第二話
「チュールさん、どうして右腕がないの」
チュールは連れの娘、ヒルドに尋ねられ、返事に困窮する。
「イヤ・・・・・・どうして、って・・・・・・」
オーディンが大好物の蜜酒を内緒で飲んでいたチュールは、いつ主神にサボりが見つかるかとヒヤヒヤしていた。
ここはミッドガルズという人間界の一部で北に位置するノースランド。
この地上にさえ、きゃつは出没する。
きゃつ、すなわちオーディンという神はまったく、神なのだった。
いってみれば、神出鬼没なアヤシイ老人の姿で人々に様々な災厄を振りまいている、えげつなき神。
オーディン曰わく、それが試練であり、人間どもが乗り越えねばならないことであると。
「ばかばかしい。オーディンなど・・・・・・」
消えてしまえ、と言いかけたそのとき。
チュールは鼻を鳴らして酒場を出ていこうとしたが、しかしすぐに腕をつかまれ、チュールは酔いも手伝い暴れる用意をした。
「なにするんだ、てめっ」
左腕一本で、チュールは神の剣をかまえた。
神の剣の名は、グラムと呼ばれ、赤い顔をしたチュールはヒルドを質にとられていたことに、今さらながら気づいた。
「ヒルド・・・・・・。ヒルドを離せ、この鬼畜どもが!」
チュールはヒルドを心配そうに見つめ、次にヒルドをとらえた男たち三名ににらみを利かす。

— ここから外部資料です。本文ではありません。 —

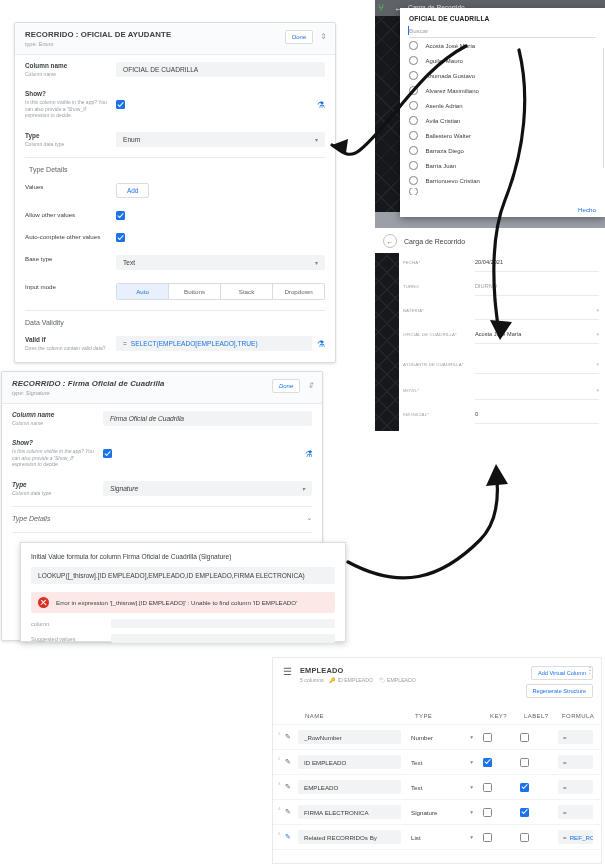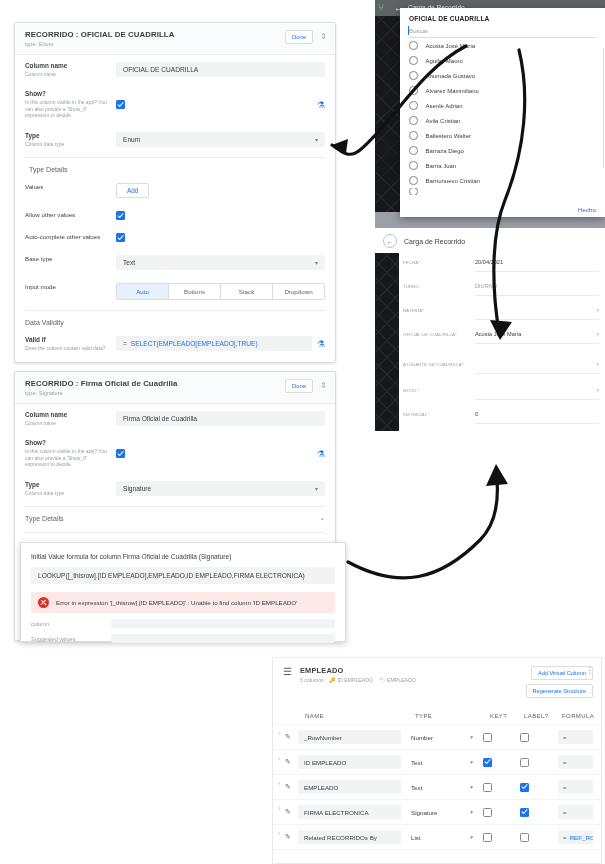"RECORRIDO : OFICIAL DE CUADRILLA" div.panel-title { text: CUADRILLA -> AYUDANTE }
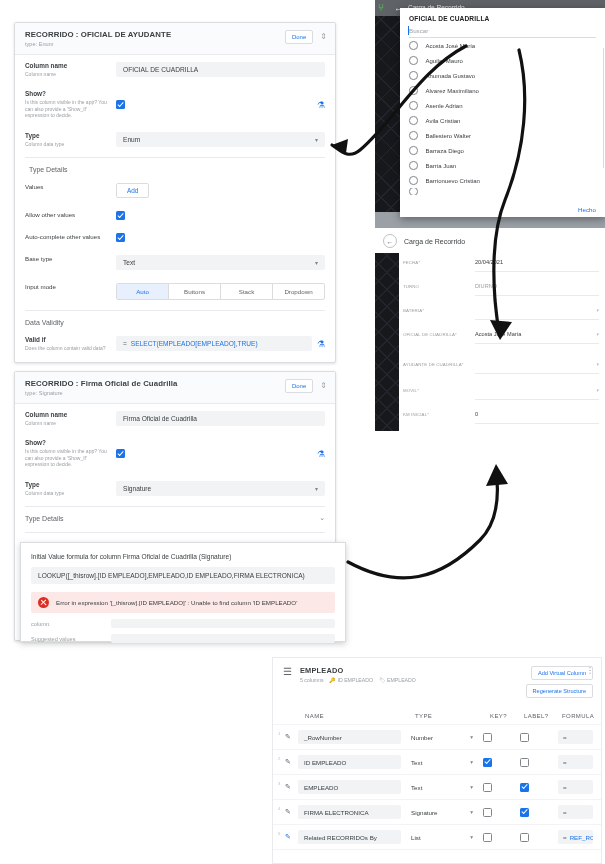"RECORRIDO : Firma Oficial de" #panel2 { font-style: none -> italic; left: 14px -> 1px }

「うるせえ、悪党はまず女子供を質にとってからいたぶるって、昔から決まってるんだよ」
「は。いつの昔だ、こわっぱ」
チュールは軍神らしく唇の端をゆがめ、冷徹な判断を下す。
「おまえらなど、相手にもならない。秒殺する」
次にグラムの切っ先を粗野な男のひとりに向けて言い放った。
「――死ね」
「まって!」
ヒルドが泣きながら訴えた。
「ヒルド」
「チュールさん、待って。どんな悪党でも人間でしょ。殺さないで」
悪党どもはヒルドの許しを請う声に、思わず、よよよ、と泣き崩れた。
「だんな、嬢ちゃん、すまねえだ〜。情けを掛けてもらえるほどとは、おもわねえで」
チュールは無言でヒルドをにらみつけている。
チュールがかなり怒っていることは、ヒルドにも察していたので彼女は身をすくめていた。
「ああ・・・・・・まあいいさ」
チュールはそれだけをようやく言えた。
「何か理由があるのでしょう」
ヒルドがリーダー格の男に尋ねる。
「言ってご覧なさい。悪いようにはいたしませんから」
チュールはどっかりといすに腰掛け、大量の蜜酒を持ってこい、と店の女に言いつけた。
そして、ヒルドが説得する様を見て、こう考えていた。
――俺の知っているヴァルキューレというのは、こんなやさしい慈悲など持たなかった。ヒルドは格が違うな。このままではダメだ。いつかオーディンに、イヤ・・・・・・神々に叱責を受ける。コイツをヴァルハラに連れていって、地上界の英雄の魂を集めろと言ったらきっと、いやがるに決まっている。俺はいったい、どうしたらいいのだろうか・・・・・・。
たいていの女神たちというのは、チュール同様、冷徹な性格のものが多かった。
ことにエルダという女神は最悪なほど冷徹で、運命を司るオーディンの妾でもあり、しかし彼女はあろう事か、チュールの婚約者でもあったため、彼女はチュールが地上でヴァルキリー育成を命じられたときから、薄々感ずいていたことがある、といってきた。
「あなたは私を裏切るでしょうね」
チュールは表情ひとつすら変えないで、
「はっ。何をくだらないことを言う。俺がおまえを裏切るわけないだろう」
「どうでしょう。人も神も同じよ、チュール」
氷のような冷たいまなざしを向けられて、チュールはぞくりと背中に悪寒をおぼえた。
――エルダは、手強い。
酒浸りになり、目の前にいるヒルドを見ているうち、とても泣きたい気分に襲われてしまった。
――あろうことか、あろう事か俺は、ヒルドを愛してしまったんだ・・・・・・。